Security measures	Appropriate technical and organizational measures (art. 32 GDPR) are taken to prevent data loss, unlawful or incorrect use and unauthorized access. By way of example: Communication encryption(TLS/HTTPS) and platform hardening; Access management with authentication and principles of least privilege and role segregation; Logging and monitoring of relevant access/operations; backups and recovery procedures, with periodic testing; Updating and patching of systems, firewall/WAF and anti-malware protections; staff training and authorization, internal policies, and confidentiality; privacy by design & by default (Art. 25 GDPR) and data minimization.
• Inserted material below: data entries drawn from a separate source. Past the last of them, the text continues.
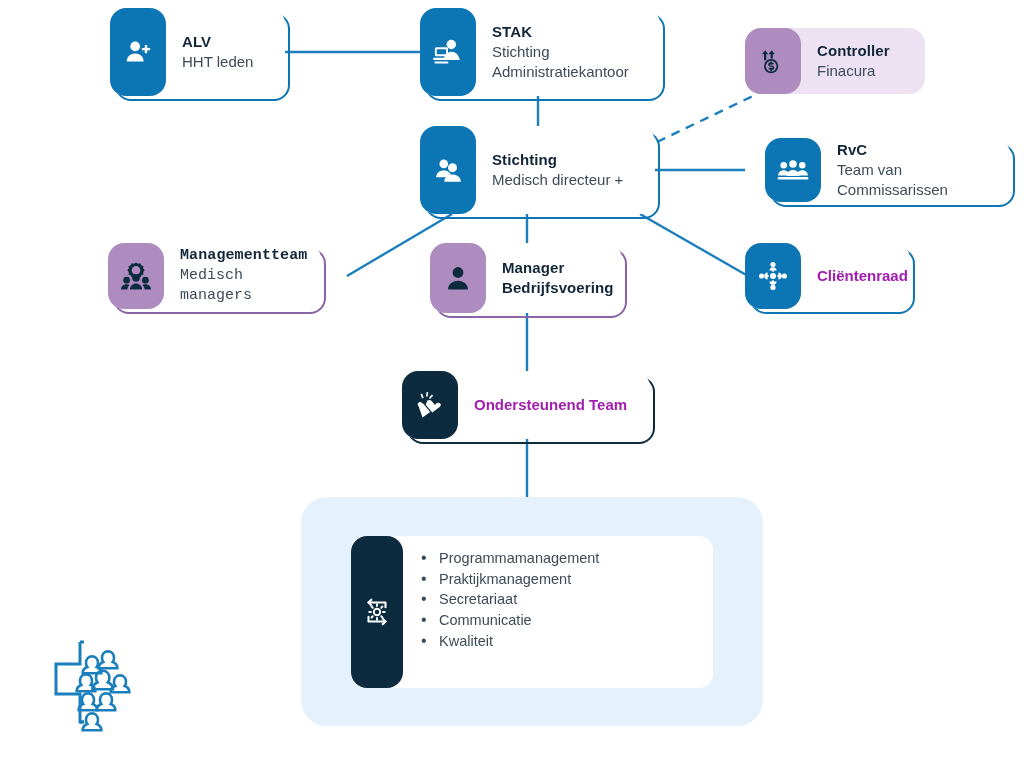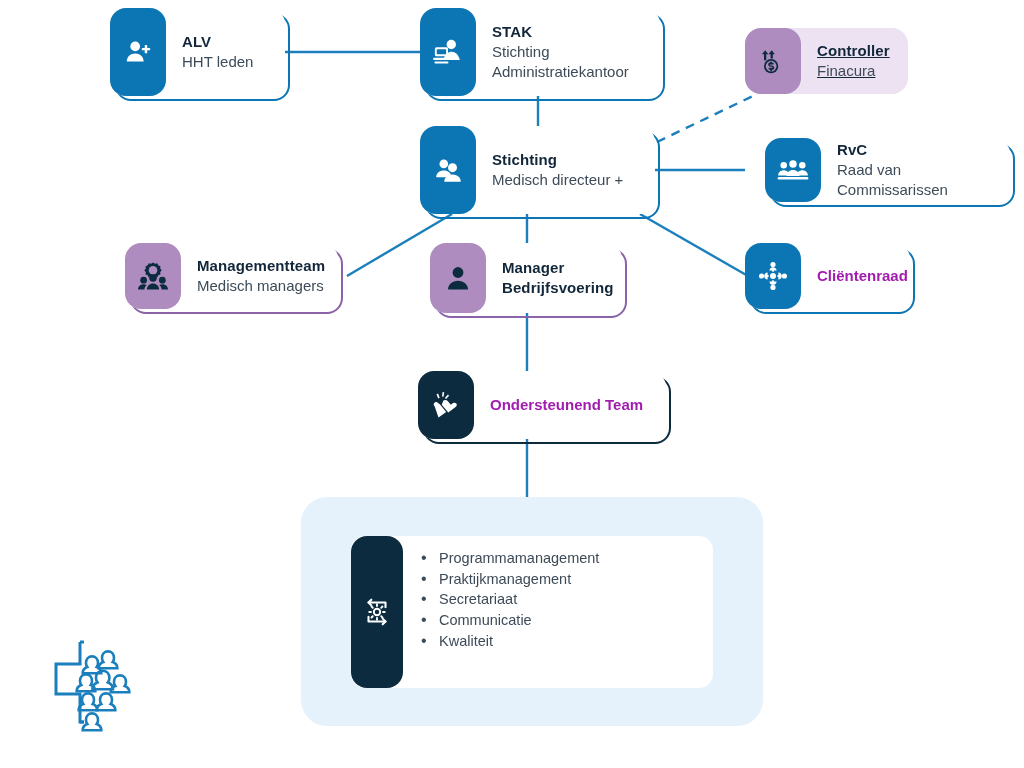--- a/index.html
+++ b/index.html
@@ -112,7 +112,7 @@
   
   #node-alv       { left: 110px; top: 8px;   width: 175px; height: 88px; }
   #node-stak      { left: 420px; top: 8px;   width: 240px; height: 88px; }
-  #node-controller{ left: 745px; top: 28px;  width: 163px; height: 66px; text-decoration: underline; }
+  #node-controller{ left: 745px; top: 28px;  width: 180px; height: 66px; }
   #node-directie  { left: 420px; top: 126px; width: 235px; height: 88px; }
   #node-rvc       { left: 745px; top: 138px; width: 245px; height: 64px; margin-left: 20px; }
   #node-mt        { left: 125px; top: 243px; width: 213px; height: 66px; }

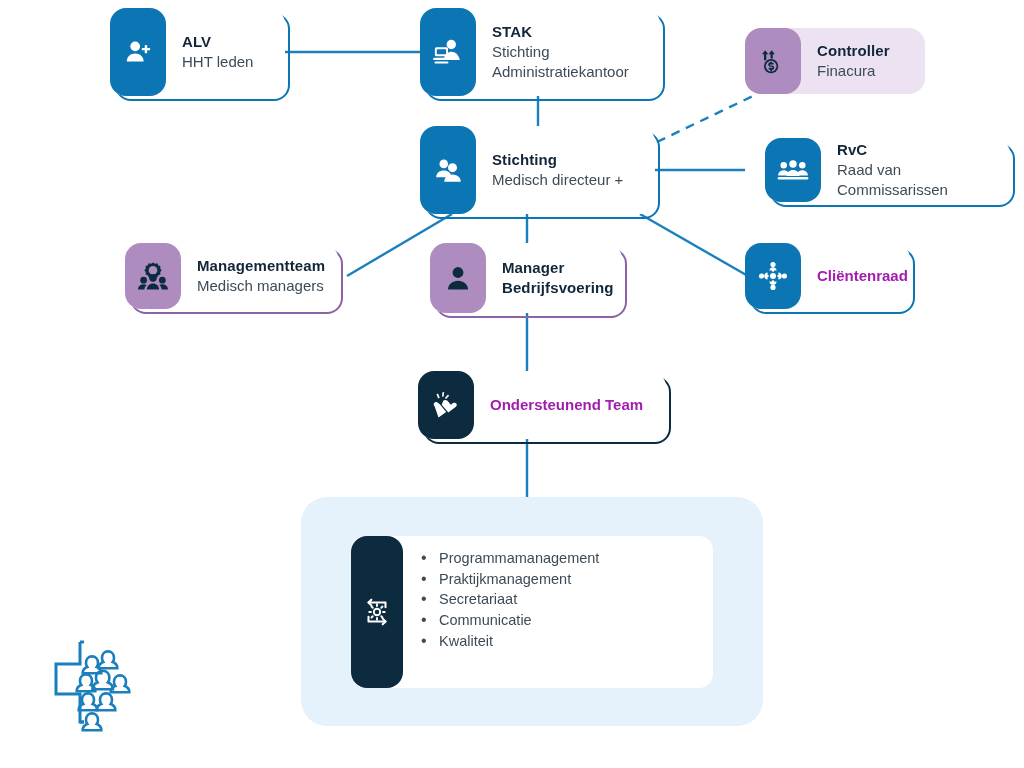--- a/index.html
+++ b/index.html
@@ -298,7 +298,7 @@
       </div>
       <div class="labels">
         <div class="title">RvC</div>
-        <div class="subtitle">Raad van Commissarissen</div>
+        <div class="subtitle">Team van Commissarissen</div>
       </div>
     </div>
   </div>

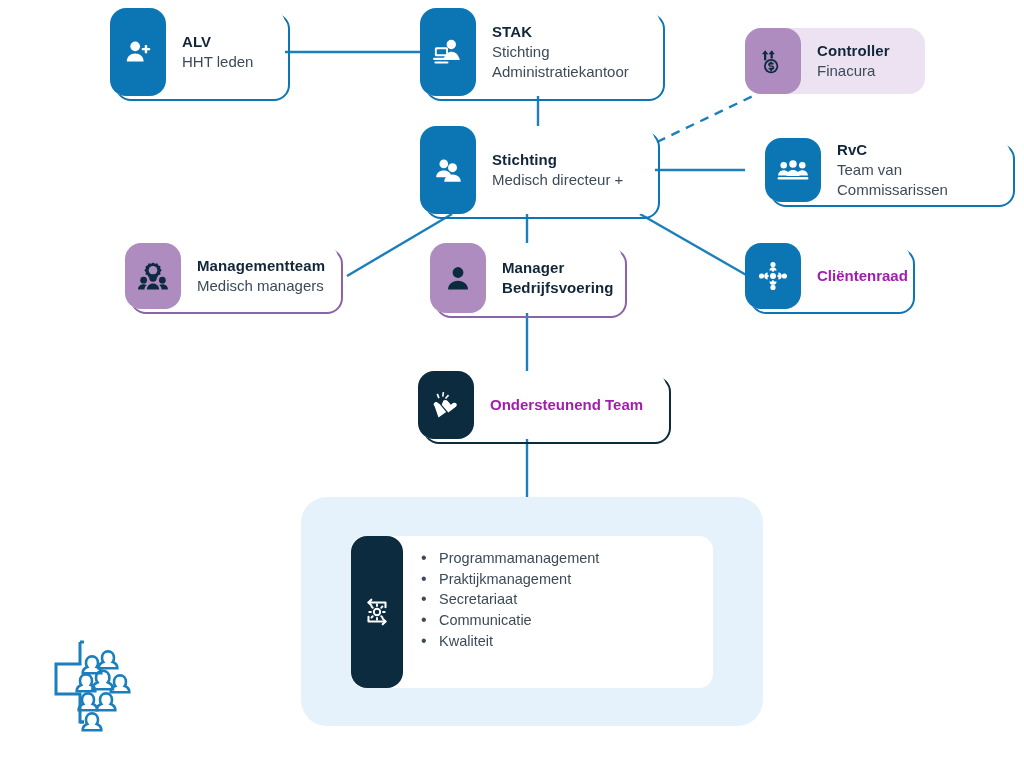--- a/index.html
+++ b/index.html
@@ -115,7 +115,7 @@
   #node-controller{ left: 745px; top: 28px;  width: 180px; height: 66px; }
   #node-directie  { left: 420px; top: 126px; width: 235px; height: 88px; }
   #node-rvc       { left: 745px; top: 138px; width: 245px; height: 64px; margin-left: 20px; }
-  #node-mt        { left: 125px; top: 243px; width: 213px; height: 66px; }
+  #node-mt        { left: 108px; top: 243px; width: 213px; height: 66px; font-family: Liberation Mono, monospace; }
   #node-mgrbv     { left: 430px; top: 243px; width: 192px; height: 70px; }
   #node-clienten  { left: 745px; top: 243px; width: 165px; height: 66px; }
   #node-ondteam   { left: 402px; top: 371px; width: 248px; height: 68px; margin-left: 16px; }

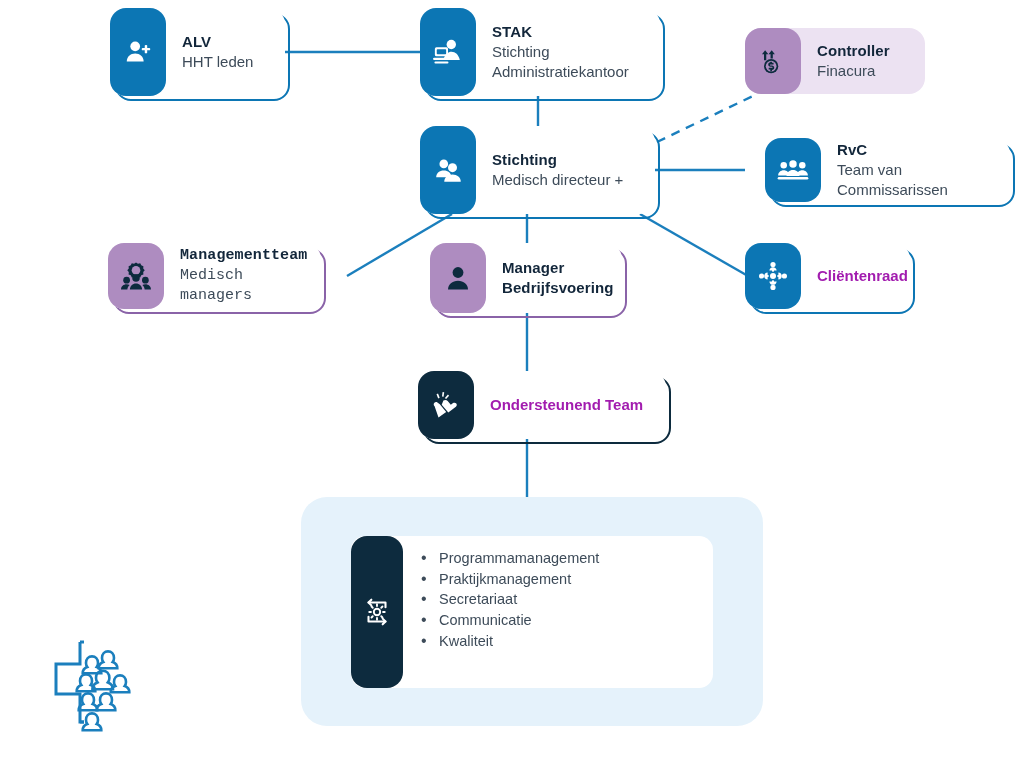--- a/index.html
+++ b/index.html
@@ -118,7 +118,7 @@
   #node-mt        { left: 108px; top: 243px; width: 213px; height: 66px; font-family: Liberation Mono, monospace; }
   #node-mgrbv     { left: 430px; top: 243px; width: 192px; height: 70px; }
   #node-clienten  { left: 745px; top: 243px; width: 165px; height: 66px; }
-  #node-ondteam   { left: 402px; top: 371px; width: 248px; height: 68px; margin-left: 16px; }
+  #node-ondteam   { left: 402px; top: 371px; width: 248px; height: 68px; }
 
   
   #support-panel {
Data subjects	Data may be processed on behalf of the Data Controller by expressly authorized personnel (Art. 29 GDPR) and by suppliers providing technical/operational services (e.g., hosting, maintenance, sending communications), appointed as Data Processors under Art. 28 GDPR and bound by written agreements and instructions.
Conservation & minimization	Data are retained for as long as strictly necessary to achieve the purposes for which they were collected and, thereafter, deleted or anonymized according to internal retention policies and applicable legal requirements.
Incident management	In the event of a personal databreach (data breach), there is an internal procedure for assessment and, if the conditions are met, notification to the Garante and, in the cases provided for, communication to the data subjects (Articles 33-34 GDPR).

Title	Rights of Data Subjects (GDPR)
What rights	Right of access (Art. 15): confirmation that processing is taking place or not, and copy of data. Rectification (Art. 16): correction of inaccurate data and supplementation of incomplete data. Deletion(right to be forgotten, Art. 17): removal of data in prescribed cases. Limitation (Art. 18): suspension of treatment when conditions are met. Portability (Art. 20): receipt of data in structured format and transmission to another owner. Opposition (Art. 21): (a) to processing based on legitimate interest; (b) at any time to direct marketing (including related profiling). Revocation of consent (Art. 7(3)): at any time, without affecting the previous lawfulness. Not be subjected to solely automated decisions (Art. 22), including profiling, where applicable. This section replaces historical references to Art. 7 Legislative Decree 196/2003 and reflects current GDPR regulations.
How to exercise them	You can exercise your rights by writing to the Holder: info@clp-plast.com. Please indicate which right you wish to exercise, a clear description of the request, and a contact address for a response; we may request information necessary to verify your identity. Response time (Art. 12(3)): within 1 month, extendable up to 2 months in case of particular complexity (we will inform you of the reason for referral). Gratuity (Art. 12(5)): applications are free of charge; a fee may be charged only in cases of manifestly unfounded or excessive applications.
Complaint & Protection	If you believe that the processing violates the regulations, you have the right to file a complaint with the Garante per la Protezione dei Dati Personali (art. 77) and to have recourse to judicial remedies (Articles 79-82 GDPR).
Notes	We currently do not adopt fully automated decision-making processes with legal effects on the data subject. If this changes in the future, this policy will be updated with the information required by Articles 13-14 GDPR.